Enabling Cloud Use Cases: Modernizing Your De-identification Toolbox

"Integrating the DevOps 'Shift Left' method to expedite product delivery with a privacy focus enables businesses to implement advanced privacy controls from the start. Anonos has an innovative and patented Variant Twin technology solution that brings a 'Shift Left' approach to privacy in DataOps, proactively securing data wherever it travels, which is essential for controlling data privacy risk in cloud migration and data sharing projects."
Stewart Bond, Research VP at IDC, specializing in data intelligence and integration software research, comments on Anonos joining Infromatica’s ISV Partner Program.


As the digital landscape evolves, many organizations grapple with outdated de-identification techniques while pursuing advanced cloud-based strategies.

Traditional single-step anonymization methods, developed when processing occurred primarily within data centers,1 have become inadequate for protecting sensitive data due to the challenges of multi-party data sharing and the risks of internal breaches and external threats.

To effectively safeguard data throughout its lifecycle, organizations must embrace innovative, comprehensive data protection strategies, such as Anonos' award-winning Data Embassy enterprise de-identification toolbox, which embeds controls directly into the data to protect it wherever it travels.

This cutting-edge approach offers superior data protection, surpassing conventional de-identification techniques while mitigating internal and external risks and addressing the limitations of traditional methods.
It’s Time to Modernize Your De-Identification Toolbox to Enable Desired Use Cases in the Cloud


Data has become an increasingly vital asset. Organizations must adjust their security and privacy measures to protect sensitive information while supporting digital transformation and innovative growth.

They can do this by moving beyond yesterday’s traditional de-identification techniques, which fail to support modern data use involving (cross-border) data sharing, leveraging the cloud, training machine learning models, implementing data mesh, etc.

Traditional de-identification technologies, including tokenization and masking, while once the primary line of defense against unauthorized disclosure of identity, are now insufficient due to the limitations of traditional anonymization, the complexities of multi-party data sharing, and the growing occurrence of internal breaches and ever-more sophisticated external threats.

Shortcomings of Single-Step Anonymization

Historically, organizations have used single-step anonymization to safeguard sensitive data.
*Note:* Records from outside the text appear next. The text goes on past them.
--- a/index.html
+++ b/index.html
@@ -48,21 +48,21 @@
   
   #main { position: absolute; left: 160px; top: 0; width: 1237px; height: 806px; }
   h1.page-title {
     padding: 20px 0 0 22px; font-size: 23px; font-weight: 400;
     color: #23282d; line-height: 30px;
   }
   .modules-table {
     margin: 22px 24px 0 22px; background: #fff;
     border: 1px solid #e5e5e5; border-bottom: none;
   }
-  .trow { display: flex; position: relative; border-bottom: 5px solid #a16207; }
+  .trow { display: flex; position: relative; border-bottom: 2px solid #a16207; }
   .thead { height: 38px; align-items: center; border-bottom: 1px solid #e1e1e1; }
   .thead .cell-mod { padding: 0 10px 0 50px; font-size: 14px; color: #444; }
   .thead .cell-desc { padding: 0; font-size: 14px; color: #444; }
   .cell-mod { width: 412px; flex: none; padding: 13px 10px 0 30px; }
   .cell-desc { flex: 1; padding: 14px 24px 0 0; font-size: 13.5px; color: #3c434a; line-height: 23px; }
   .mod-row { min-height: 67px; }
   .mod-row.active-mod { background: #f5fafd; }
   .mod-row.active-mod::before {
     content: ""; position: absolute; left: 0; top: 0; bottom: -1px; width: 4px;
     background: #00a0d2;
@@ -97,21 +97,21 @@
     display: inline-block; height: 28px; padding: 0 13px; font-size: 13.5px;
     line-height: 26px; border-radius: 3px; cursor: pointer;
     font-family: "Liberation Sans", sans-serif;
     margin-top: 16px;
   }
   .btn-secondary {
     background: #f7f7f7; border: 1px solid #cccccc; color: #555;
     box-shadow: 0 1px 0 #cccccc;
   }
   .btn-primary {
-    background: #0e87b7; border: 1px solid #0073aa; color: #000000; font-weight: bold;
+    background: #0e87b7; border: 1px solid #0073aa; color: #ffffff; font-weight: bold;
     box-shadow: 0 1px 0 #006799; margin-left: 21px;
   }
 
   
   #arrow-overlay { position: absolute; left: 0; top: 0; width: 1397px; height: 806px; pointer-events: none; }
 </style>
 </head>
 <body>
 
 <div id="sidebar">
By removing primary identifiers (which directly identify individuals) from datasets, the hope was that it would be impossible to link data back to specific individuals.
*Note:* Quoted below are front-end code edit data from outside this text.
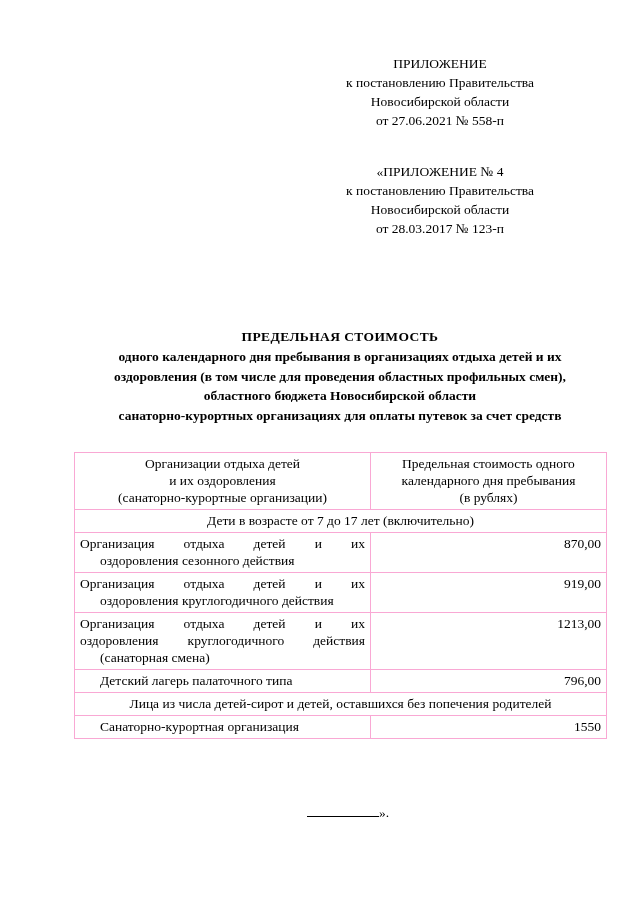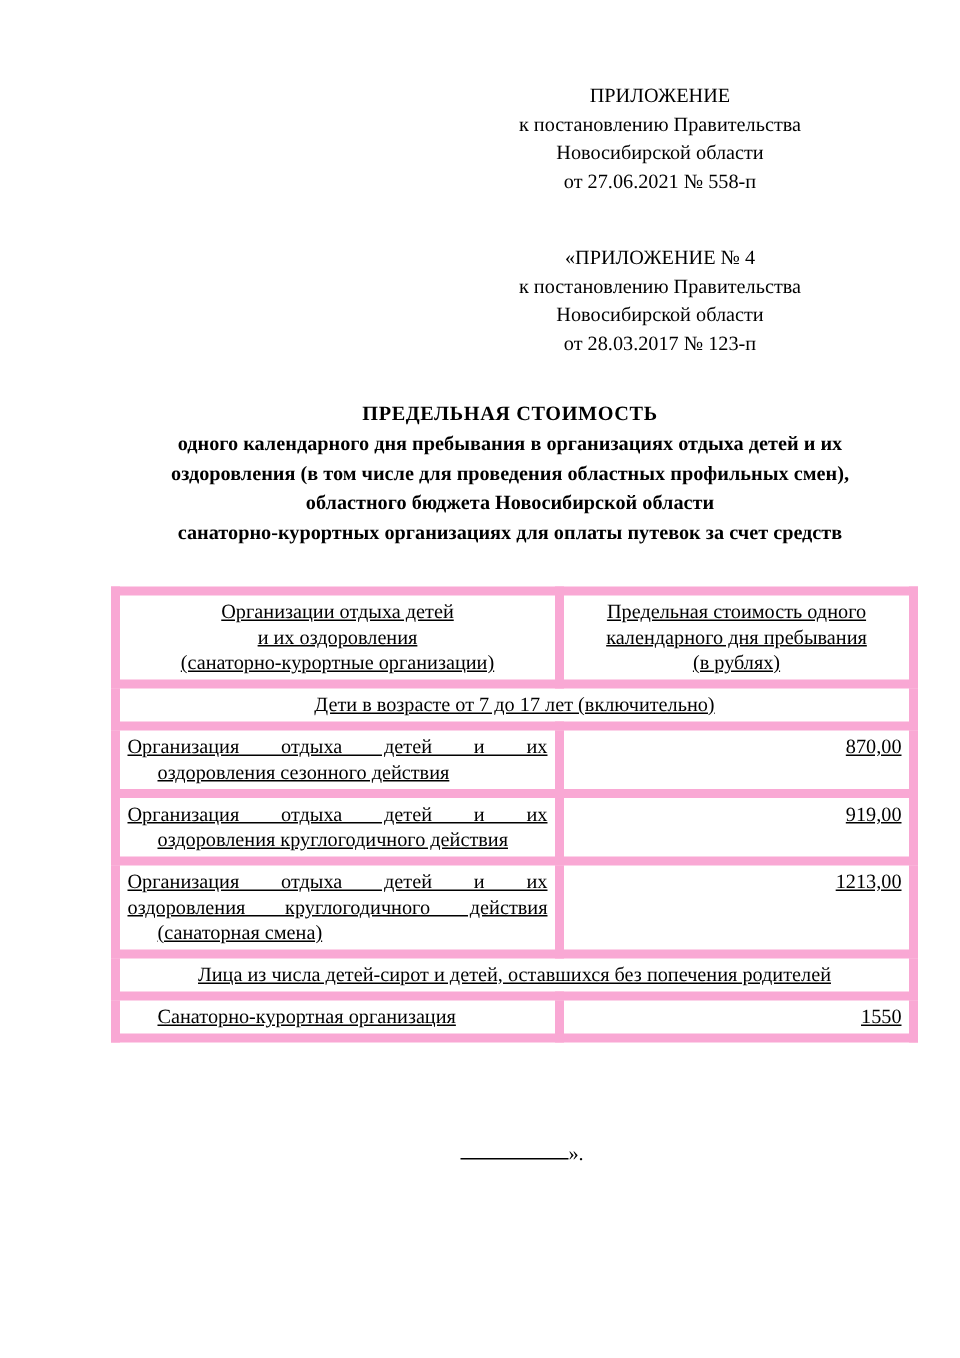--- a/index.html
+++ b/index.html
@@ -30,46 +30,45 @@
     width: 300px;
   }
   .header-block .line {
     display: block;
     white-space: nowrap;
   }
   .header-block-2 {
     margin-top: 31px;
   }
   .title-block {
-    margin-top: 28px;
+    margin-top: 89px;
     text-align: center;
     font-weight: bold;
     font-size: 13.5px;
     line-height: 1.46;
   }
   .title-main {
     display: block;
     letter-spacing: 0.4px;
   }
   .title-sub {
     display: block;
   }
   table.cost-table {
     margin-top: 26px;
     border-collapse: collapse;
     width: 532px;
     font-size: 13.5px;
     table-layout: fixed;
   }
   table.cost-table td {
-    border: 6px solid #f9a8d4;
+    border: 1px solid #f9a8d4;
     padding: 2px 5px 3px 5px;
     vertical-align: top;
     line-height: 1.26;
-    text-decoration: underline;
   }
   td.head-cell {
     text-align: center;
     vertical-align: top;
     padding-top: 4px;
     padding-bottom: 4px;
   }
   td.head-cell .l {
     display: block;
   }
@@ -174,20 +173,26 @@
 
       <tr>
         <td class="name-cell">
           <div>Организация     отдыха     детей     и     их</div>
           <div>оздоровления    круглогодичного     действия</div>
           <div class="plain">(санаторная смена)</div>
         </td>
         <td class="value-cell">1213,00</td>
       </tr>
 
+      <tr>
+        <td class="name-cell">
+          <div class="plain">Детский лагерь палаточного типа</div>
+        </td>
+        <td class="value-cell">796,00</td>
+      </tr>
 
       <tr>
         <td class="span-row" colspan="2">Лица из числа детей-сирот и детей, оставшихся без попечения родителей</td>
       </tr>
 
       <tr>
         <td class="name-cell">
           <div class="plain">Санаторно-курортная организация</div>
         </td>
         <td class="value-cell">1550</td>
However, even advanced governance systems incorporating artificial intelligence (such as Okera's data governance platform, recently acquired by Databricks) cannot prevent the re-identification of seemingly anonymized data that only protects primary identifiers, which is necessary for compliance with data protection regulations like the GDPR.
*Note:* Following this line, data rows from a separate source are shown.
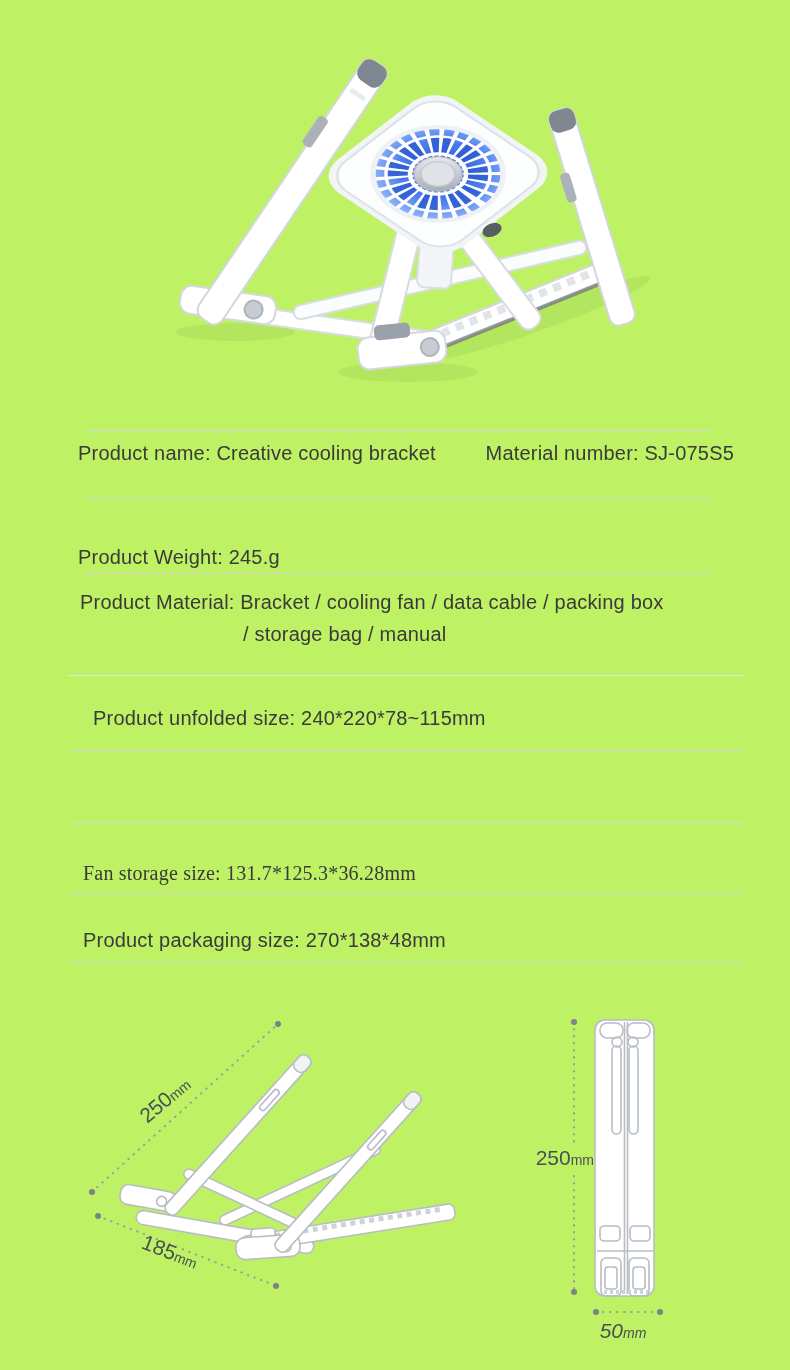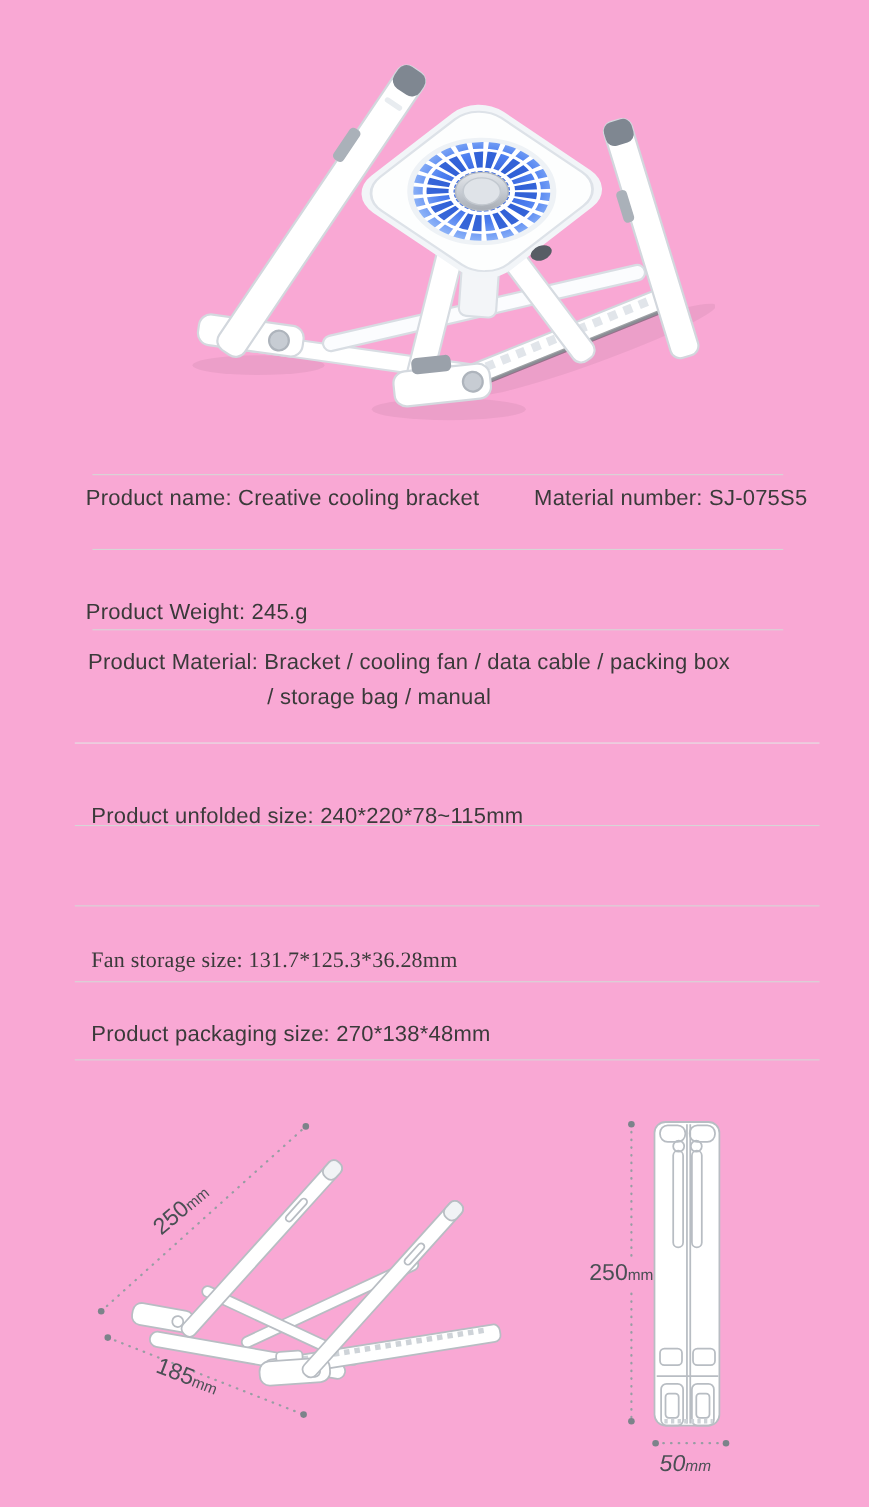--- a/index.html
+++ b/index.html
@@ -1,24 +1,24 @@
 <!DOCTYPE html>
 <html><head>
 <meta charset="utf-8">
 <style>
   html,body{margin:0;padding:0;background:#fff;}
-  .page{position:relative;width:790px;height:1370px;background:#f9a8d4;overflow:hidden;
+  .page{position:relative;width:790px;height:1370px;background:#bef264;overflow:hidden;
         font-family:"Liberation Sans","DejaVu Sans",sans-serif;}
   
   .spec{position:absolute;font-size:20px;line-height:26px;color:#3a3a3a;
         letter-spacing:.2px;white-space:nowrap;}
   .r1l{left:78px;top:440px;}  .r1r{right:56px;top:440px;}
   .r2l{left:78px;top:511px;margin-top:33px;}  .r2r{right:56px;top:511px;}
   .r3a{left:80px;top:589px;}  .r3b{left:243px;top:621px;}
-  .r4{left:83px;top:705px;margin-top:24px;}   .r5{left:83px;top:782px;}
+  .r4{left:93px;top:705px;}   .r5{left:83px;top:782px;}
   .r6{left:83px;top:860px;font-family:Liberation Serif, serif;}   .r7{left:83px;top:927px;}
   
   .hr{position:absolute;height:1px;background:#d6d6d6;}
   .hr-a{left:84px;width:628px;}
   .hr-b{left:68px;width:677px;}
   .hr.light{background:#e4e4e4;}
   .hr1{top:431px;} .hr2{top:499px;} .hr3{top:572px;} .hr4{top:675px;}
   .hr5{top:750px;} .hr6{top:823px;} .hr7{top:892px;} .hr8{top:963px;}
   
   .photo{position:absolute;left:140px;top:22px;width:510px;height:400px;}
Even under US law, the effectiveness of anonymization has been challenged, as researchers have demonstrated on numerous occasions that purportedly anonymized data can be easily re-identified.

To address the limitations of single-step anonymization, organizations should consider adopting advanced data protection techniques such as data synthesis and GDPR-compliant Pseudonymisation and implementing "Shift Left Privacy" principles.

Shift Left Privacy is the process of engineering privacy and data protection into projects from the outset instead of applying traditional methods that treat privacy as something to be dealt with later.

Data synthesis and Pseudonymization, unlike single-step approaches to anonymization, enable organizations to preserve the utility of data for analytics and research purposes while safeguarding individual privacy during active processing by embedding controls into the data wherever it travels.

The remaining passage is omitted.